*Action item:*
Taking only the lines of the data below from the line with "font-style: italic ->" to the line with "background: #a16207 ->", ends included, write them out exactly and without pictures.

** Given records follows **

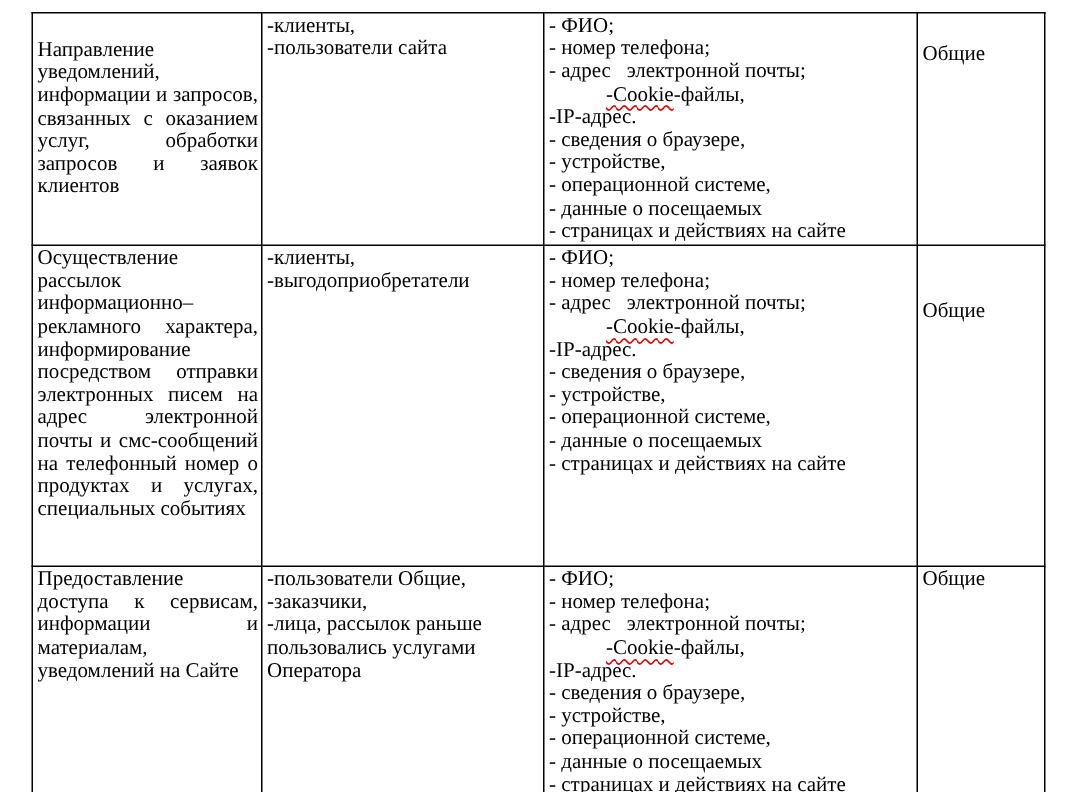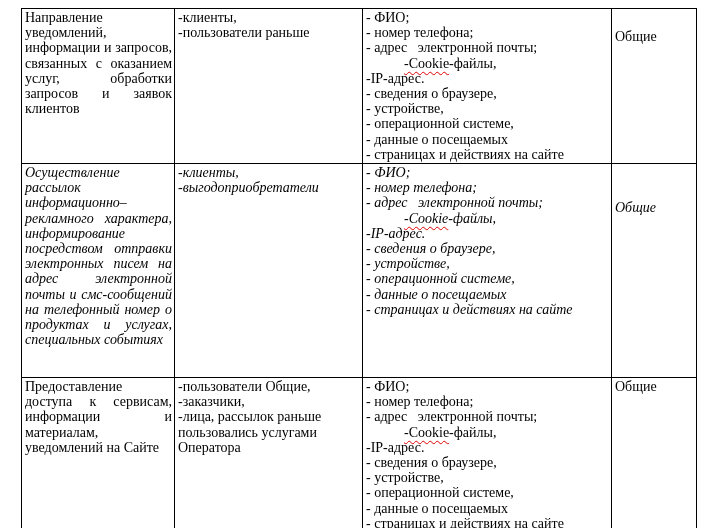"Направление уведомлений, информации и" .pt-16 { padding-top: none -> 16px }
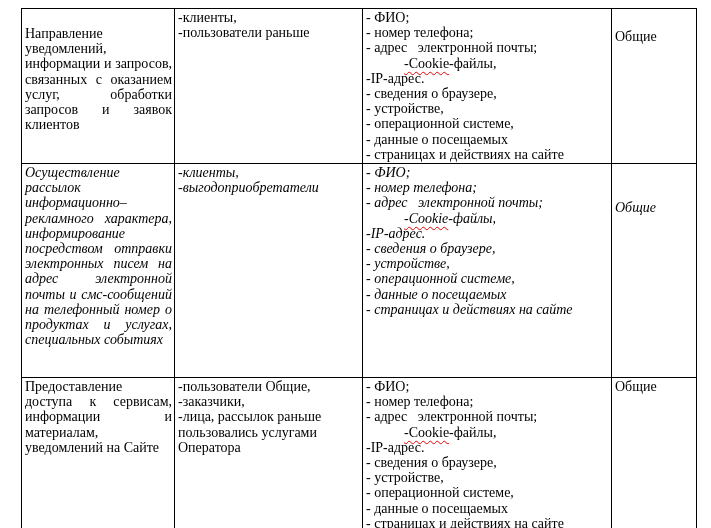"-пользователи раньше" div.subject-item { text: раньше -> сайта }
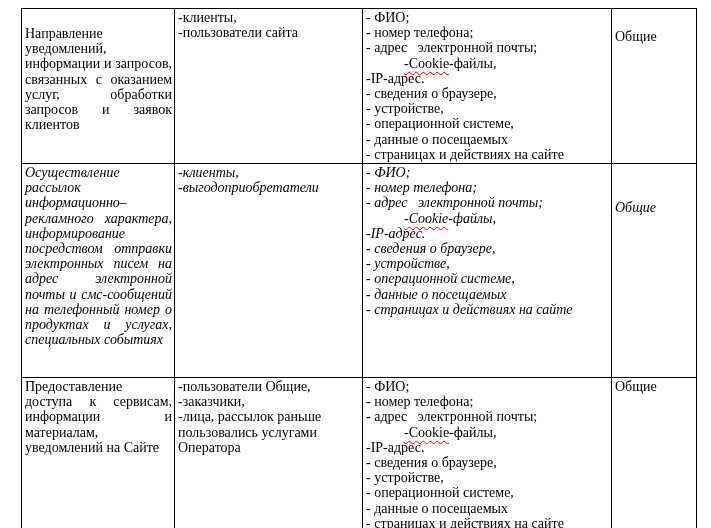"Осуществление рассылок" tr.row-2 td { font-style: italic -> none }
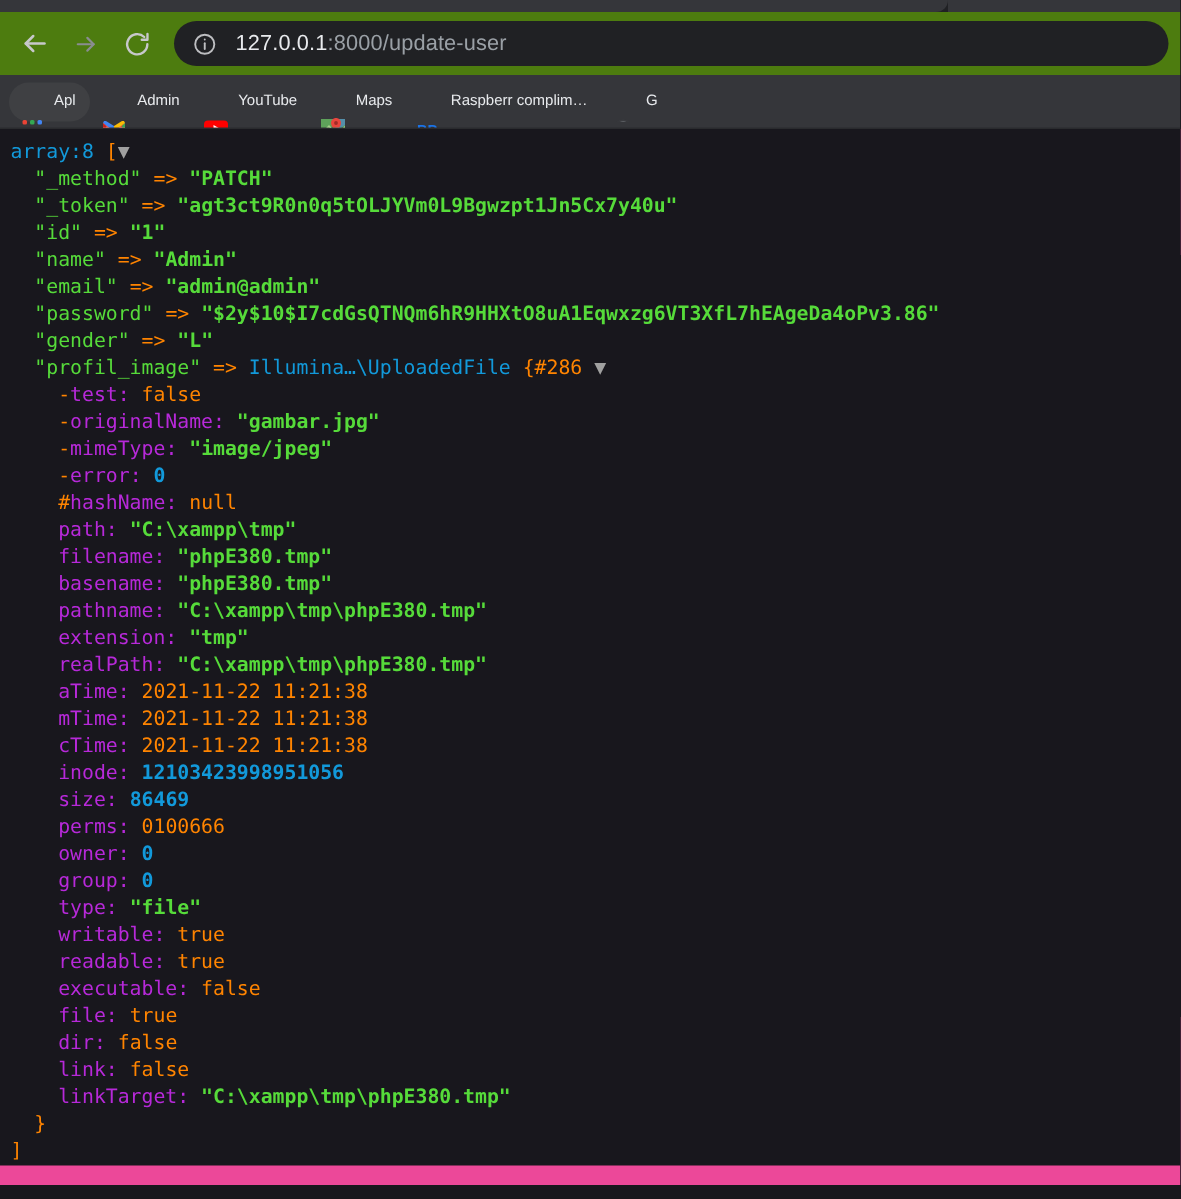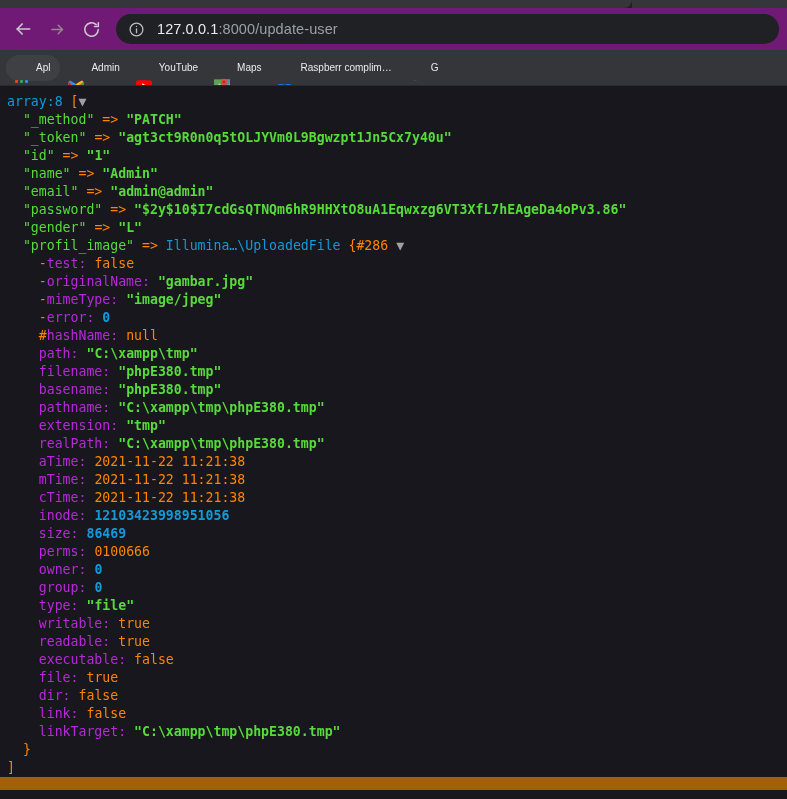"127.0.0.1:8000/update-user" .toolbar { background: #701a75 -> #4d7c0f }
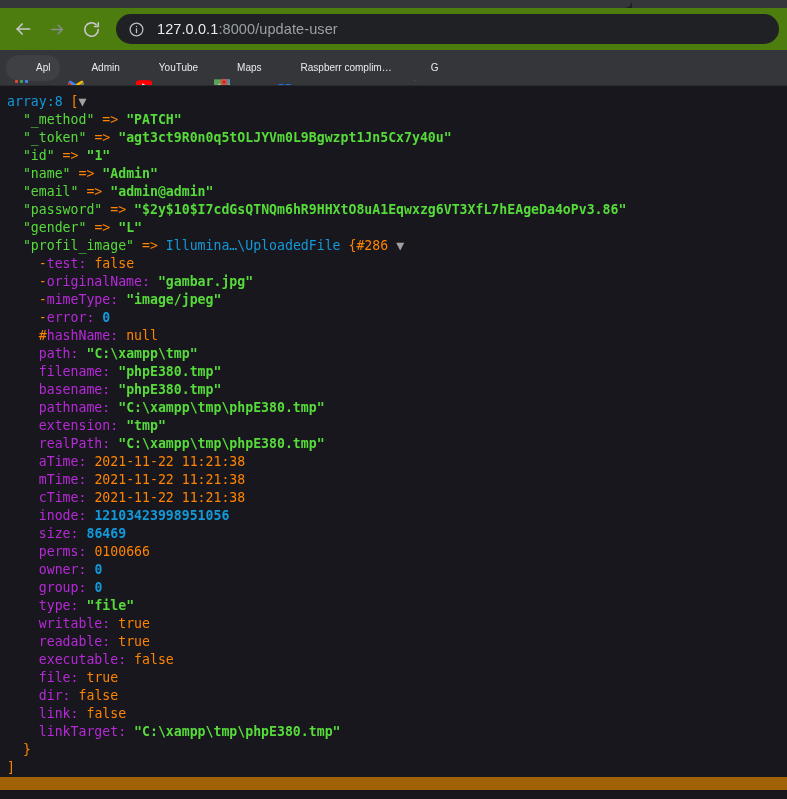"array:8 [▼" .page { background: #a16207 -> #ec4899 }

** End of Given records **
** Given records follows **

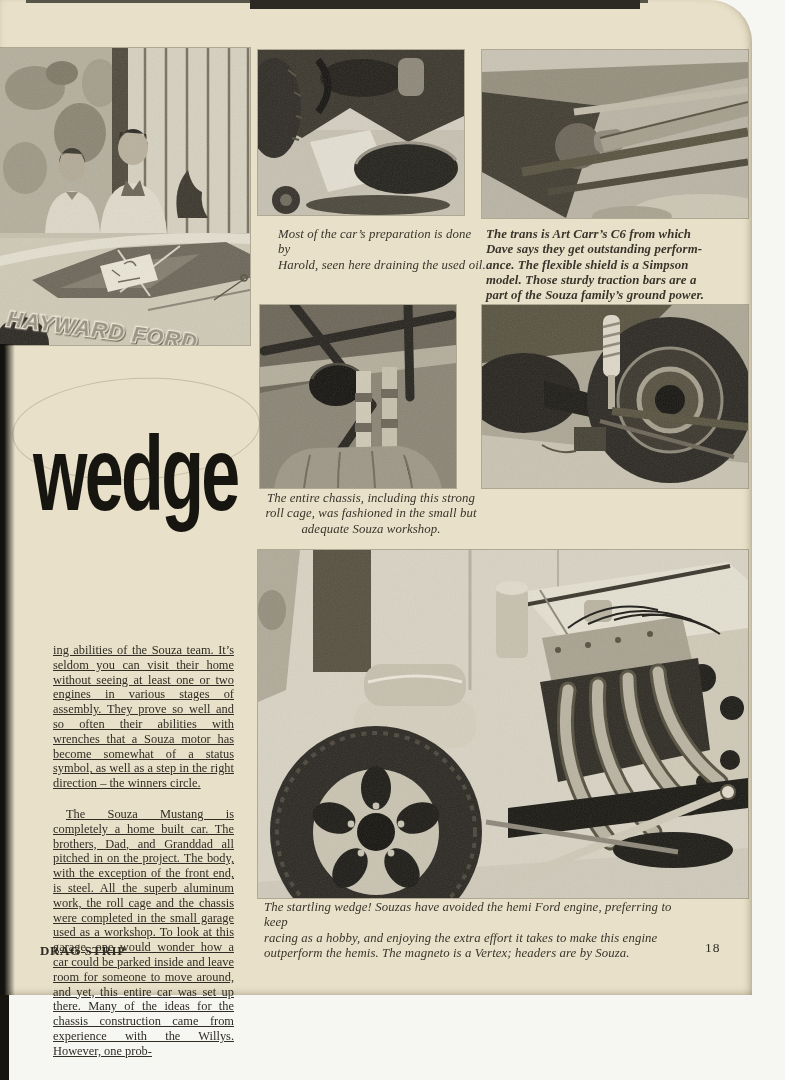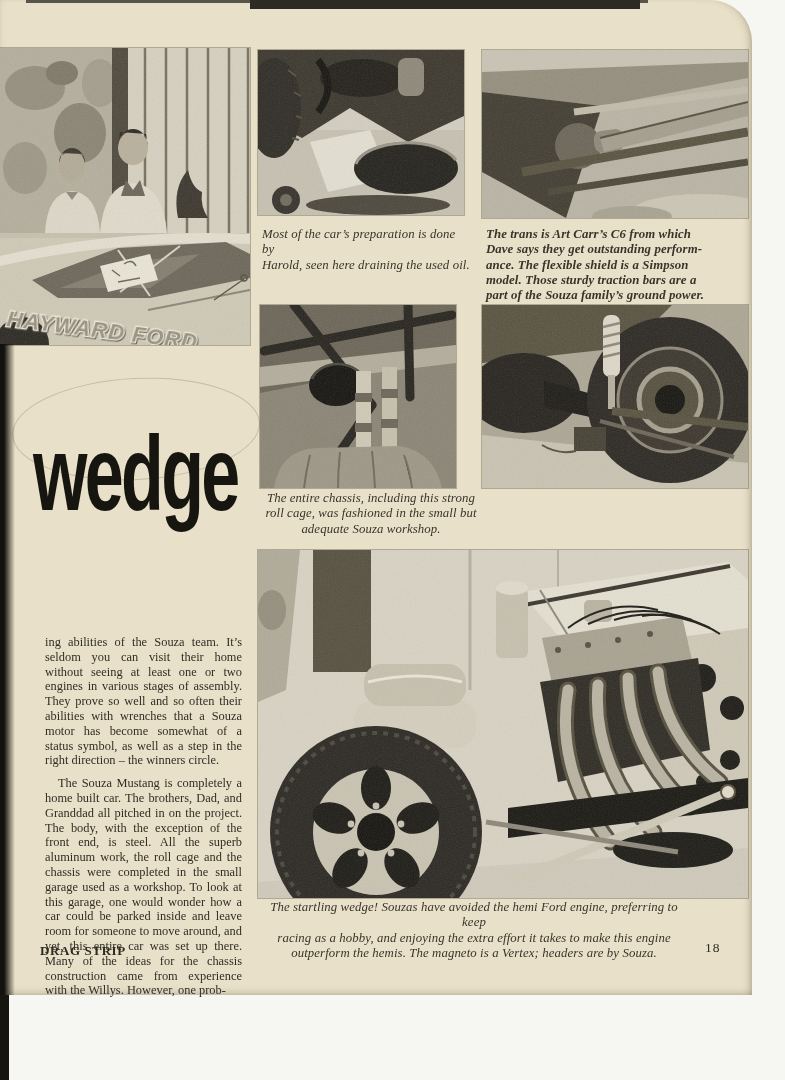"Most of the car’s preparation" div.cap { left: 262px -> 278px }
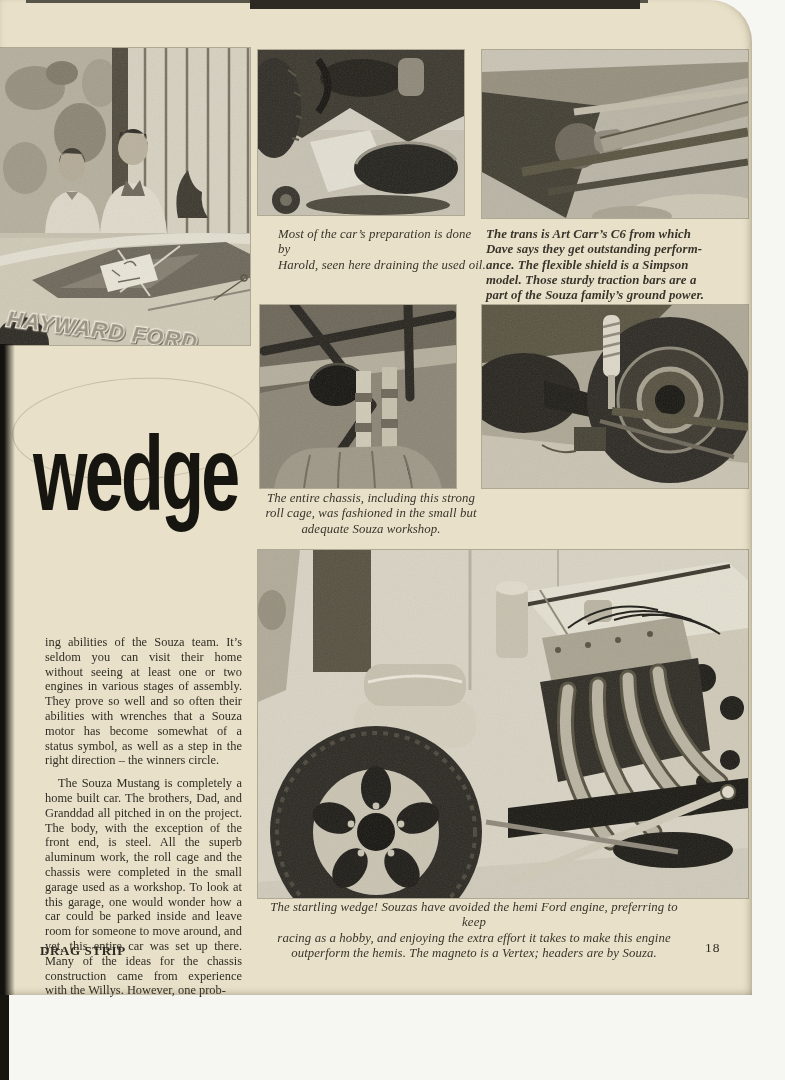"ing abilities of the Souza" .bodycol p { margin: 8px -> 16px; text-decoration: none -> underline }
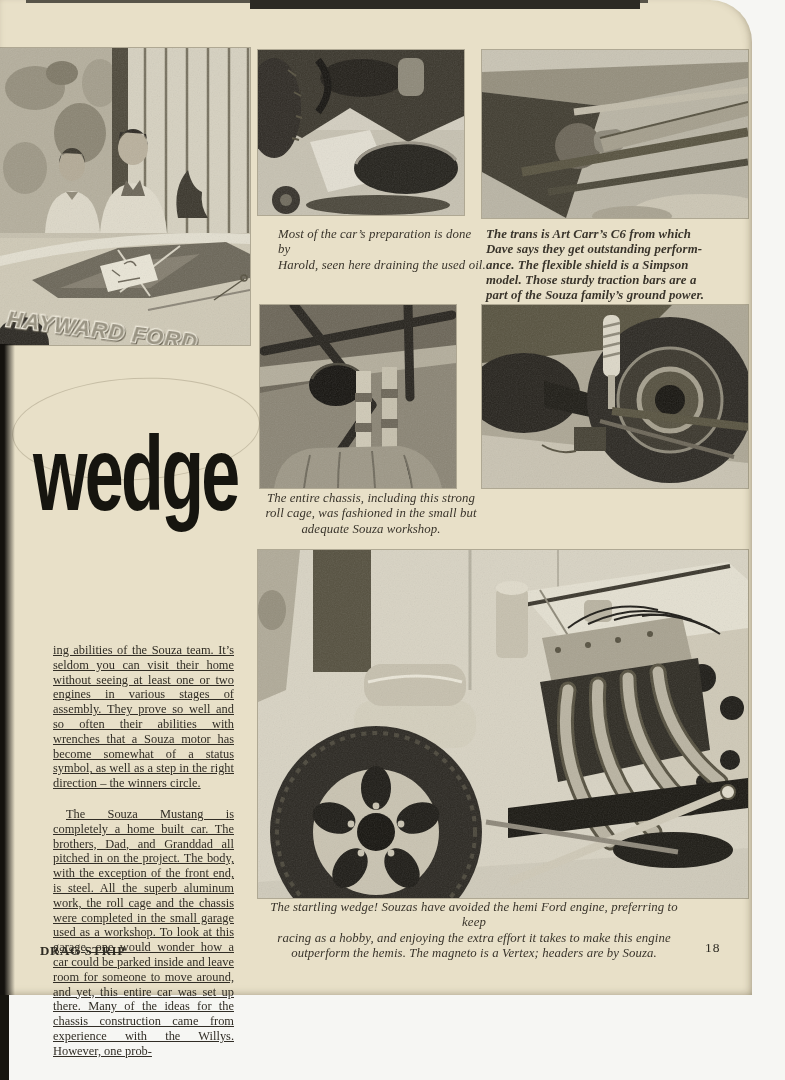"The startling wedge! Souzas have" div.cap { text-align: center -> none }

** End of Given records **
** Given records follows **

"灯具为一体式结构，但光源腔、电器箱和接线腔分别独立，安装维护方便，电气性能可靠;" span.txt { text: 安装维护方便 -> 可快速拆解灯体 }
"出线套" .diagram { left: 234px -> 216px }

** End of Given records **

*Response to this task:*
"Осуществление рассылок" tr.row-2 td { font-style: italic -> none }
"127.0.0.1:8000/update-user" .toolbar { background: #701a75 -> #4d7c0f }
"array:8 [▼" .page { background: #a16207 -> #ec4899 }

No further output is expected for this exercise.